Working from the top of the records below, reproduce each line exactly, ending once you have written the line containing "shipping method: DHL -> express".

______

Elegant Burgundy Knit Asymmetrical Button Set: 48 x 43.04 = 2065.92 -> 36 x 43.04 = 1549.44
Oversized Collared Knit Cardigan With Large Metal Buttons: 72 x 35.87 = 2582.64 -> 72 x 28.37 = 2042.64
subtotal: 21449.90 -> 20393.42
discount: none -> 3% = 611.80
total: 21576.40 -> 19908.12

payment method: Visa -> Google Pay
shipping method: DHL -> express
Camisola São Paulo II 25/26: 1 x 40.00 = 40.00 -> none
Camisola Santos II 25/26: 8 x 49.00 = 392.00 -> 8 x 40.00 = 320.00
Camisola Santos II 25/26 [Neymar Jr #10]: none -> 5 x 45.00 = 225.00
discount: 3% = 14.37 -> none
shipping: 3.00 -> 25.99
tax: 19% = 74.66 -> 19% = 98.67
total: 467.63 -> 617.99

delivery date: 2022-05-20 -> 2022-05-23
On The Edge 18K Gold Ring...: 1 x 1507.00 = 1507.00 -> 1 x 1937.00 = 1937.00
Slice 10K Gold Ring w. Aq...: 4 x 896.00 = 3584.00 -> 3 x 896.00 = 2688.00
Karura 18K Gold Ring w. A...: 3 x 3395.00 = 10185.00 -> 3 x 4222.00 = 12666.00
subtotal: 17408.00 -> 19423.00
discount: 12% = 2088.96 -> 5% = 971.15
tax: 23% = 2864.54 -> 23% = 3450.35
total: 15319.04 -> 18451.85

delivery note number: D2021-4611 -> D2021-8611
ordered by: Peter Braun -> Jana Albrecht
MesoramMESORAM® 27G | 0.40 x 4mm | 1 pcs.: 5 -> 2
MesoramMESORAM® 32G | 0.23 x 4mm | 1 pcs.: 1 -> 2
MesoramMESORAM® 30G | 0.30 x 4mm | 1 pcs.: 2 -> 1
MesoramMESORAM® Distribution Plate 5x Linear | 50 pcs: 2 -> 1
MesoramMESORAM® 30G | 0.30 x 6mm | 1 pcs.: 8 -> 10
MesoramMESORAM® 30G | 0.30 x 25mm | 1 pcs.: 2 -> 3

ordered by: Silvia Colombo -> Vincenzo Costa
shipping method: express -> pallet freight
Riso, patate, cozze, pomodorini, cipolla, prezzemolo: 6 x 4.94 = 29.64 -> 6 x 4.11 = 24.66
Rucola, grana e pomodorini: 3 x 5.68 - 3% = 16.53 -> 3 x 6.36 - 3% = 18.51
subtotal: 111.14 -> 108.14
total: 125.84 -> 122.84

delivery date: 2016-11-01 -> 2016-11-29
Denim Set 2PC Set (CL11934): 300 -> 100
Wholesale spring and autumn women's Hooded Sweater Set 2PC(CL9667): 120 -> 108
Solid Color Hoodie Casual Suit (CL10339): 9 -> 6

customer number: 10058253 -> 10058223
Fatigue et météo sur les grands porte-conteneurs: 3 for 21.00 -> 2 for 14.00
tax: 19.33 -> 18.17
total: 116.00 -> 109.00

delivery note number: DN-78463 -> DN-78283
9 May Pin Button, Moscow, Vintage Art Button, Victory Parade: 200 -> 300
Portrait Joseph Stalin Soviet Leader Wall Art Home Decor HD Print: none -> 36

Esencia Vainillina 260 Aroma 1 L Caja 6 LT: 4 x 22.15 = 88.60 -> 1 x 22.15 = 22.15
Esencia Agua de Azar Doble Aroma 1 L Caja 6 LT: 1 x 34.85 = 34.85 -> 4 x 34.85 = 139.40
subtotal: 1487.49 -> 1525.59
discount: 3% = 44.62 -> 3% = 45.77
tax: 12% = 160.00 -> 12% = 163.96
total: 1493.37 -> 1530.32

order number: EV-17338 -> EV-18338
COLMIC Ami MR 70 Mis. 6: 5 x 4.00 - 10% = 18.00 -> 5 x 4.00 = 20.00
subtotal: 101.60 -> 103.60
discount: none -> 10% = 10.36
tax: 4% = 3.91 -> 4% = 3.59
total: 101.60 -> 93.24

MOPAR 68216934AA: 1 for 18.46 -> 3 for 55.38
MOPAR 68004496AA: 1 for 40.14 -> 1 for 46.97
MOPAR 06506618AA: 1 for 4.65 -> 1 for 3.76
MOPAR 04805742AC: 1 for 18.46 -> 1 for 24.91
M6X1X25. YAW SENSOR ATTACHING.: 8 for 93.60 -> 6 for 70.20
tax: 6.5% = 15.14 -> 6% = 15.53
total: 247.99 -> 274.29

______

- _Finished task_
Elegant Burgundy Knit Asymmetrical Button Set: 48 x 43.04 = 2065.92 -> 36 x 43.04 = 1549.44
Oversized Collared Knit Cardigan With Large Metal Buttons: 72 x 35.87 = 2582.64 -> 72 x 28.37 = 2042.64
subtotal: 21449.90 -> 20393.42
discount: none -> 3% = 611.80
total: 21576.40 -> 19908.12

payment method: Visa -> Google Pay
shipping method: DHL -> express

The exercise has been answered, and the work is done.